Die Regierung plant einen leichteren Zugang zum Kurzarbeitergeld – das Vorgehen ist klug.

In der Industrie geht die Produktion bereits deutlich zurück. Die Bundesregierung bereitet sich auf eine neue Konjunkturkrise vor.Foto: obs

Berlin - In der Berliner Politik neigt sich die Sommerpause ihrem Ende entgegen. Und wie es aussieht, will die Regierung das Volk behutsam an einen unangenehmen Gedanken gewöhnen: Die große Party, die das Land seit Jahren angesichts einer kräftig wachsenden Wirtschaft und eines brummenden Arbeitsmarkts feiert, könnte bald vorbei sein. Eine Rezession scheint möglich.

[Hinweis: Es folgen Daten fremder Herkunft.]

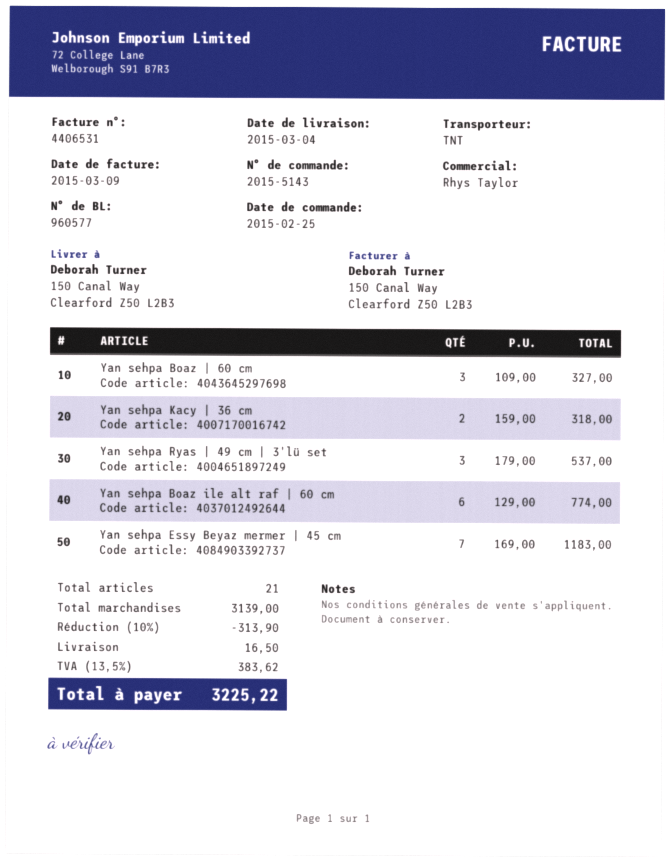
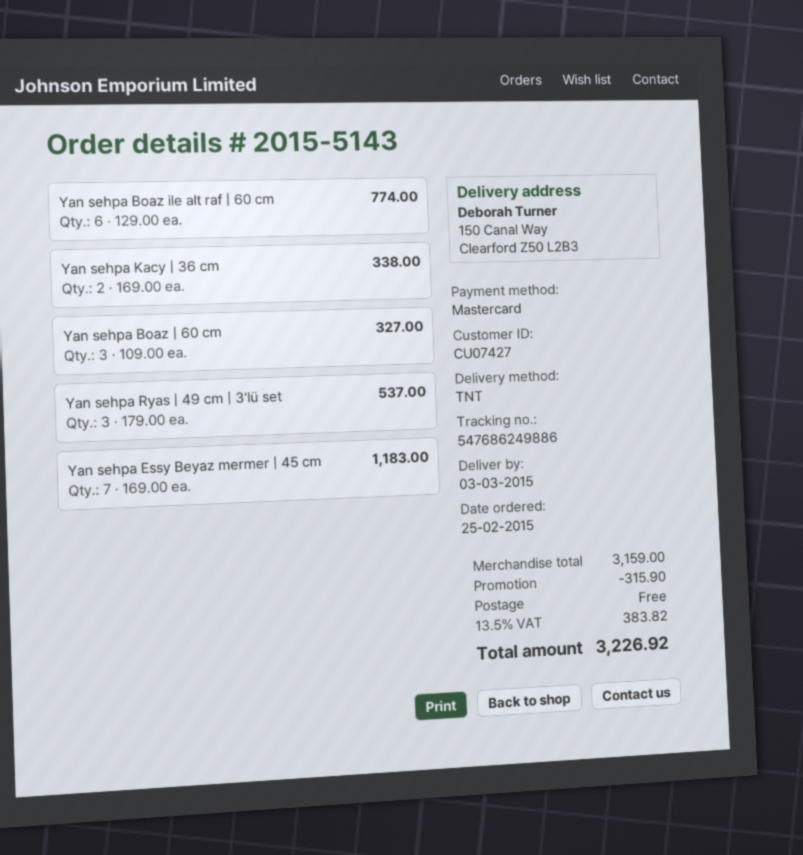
delivery date: 2015-03-04 -> 2015-03-03
Yan sehpa Kacy | 36 cm: 2 x 159.00 = 318.00 -> 2 x 169.00 = 338.00
subtotal: 3139.00 -> 3159.00
discount: 313.90 -> 315.90
shipping: 16.50 -> 0.00
tax: 13.5% = 383.62 -> 13.5% = 383.82
total: 3225.22 -> 3226.92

Arbeitsminister Hubertus Heil (SPD) hat ein Gesetzespaket angekündigt, mit dem er die Arbeitnehmer vor Jobverlust schützen will – „für den Fall, dass es sich nicht nur um eine Konjunkturabkühlung handelt“.

In der letzten großen Krise konnten Hunderttausende Jobs gerettet werden

Heil plant einen leichteren Zugang zum Kurzarbeitergeld und zur beruflichen Qualifikation. Grundsätzlich ist das Vorgehen klug: In der letzten großen Krise vor fast zehn Jahren konnten mit derartigen Instrumenten Hunderttausende Jobs gerettet werden. Das kostete Milliarden. Aber die Menschen blieben in Arbeit, und die Unternehmen konnten ihre Fachkräfte halten. Als die Konjunktur wieder anzog, waren die Kräfte zur richtigen Zeit am richtigen Ort. Noch gibt es die Hoffnung, dass es keine Krise geben wird, sondern nur eine Delle im Konjunkturverlauf. Wenn sich die Regierung darauf vorbereitet, ist dies allemal besser, als die Gefahren kleinzureden oder gar zu ignorieren.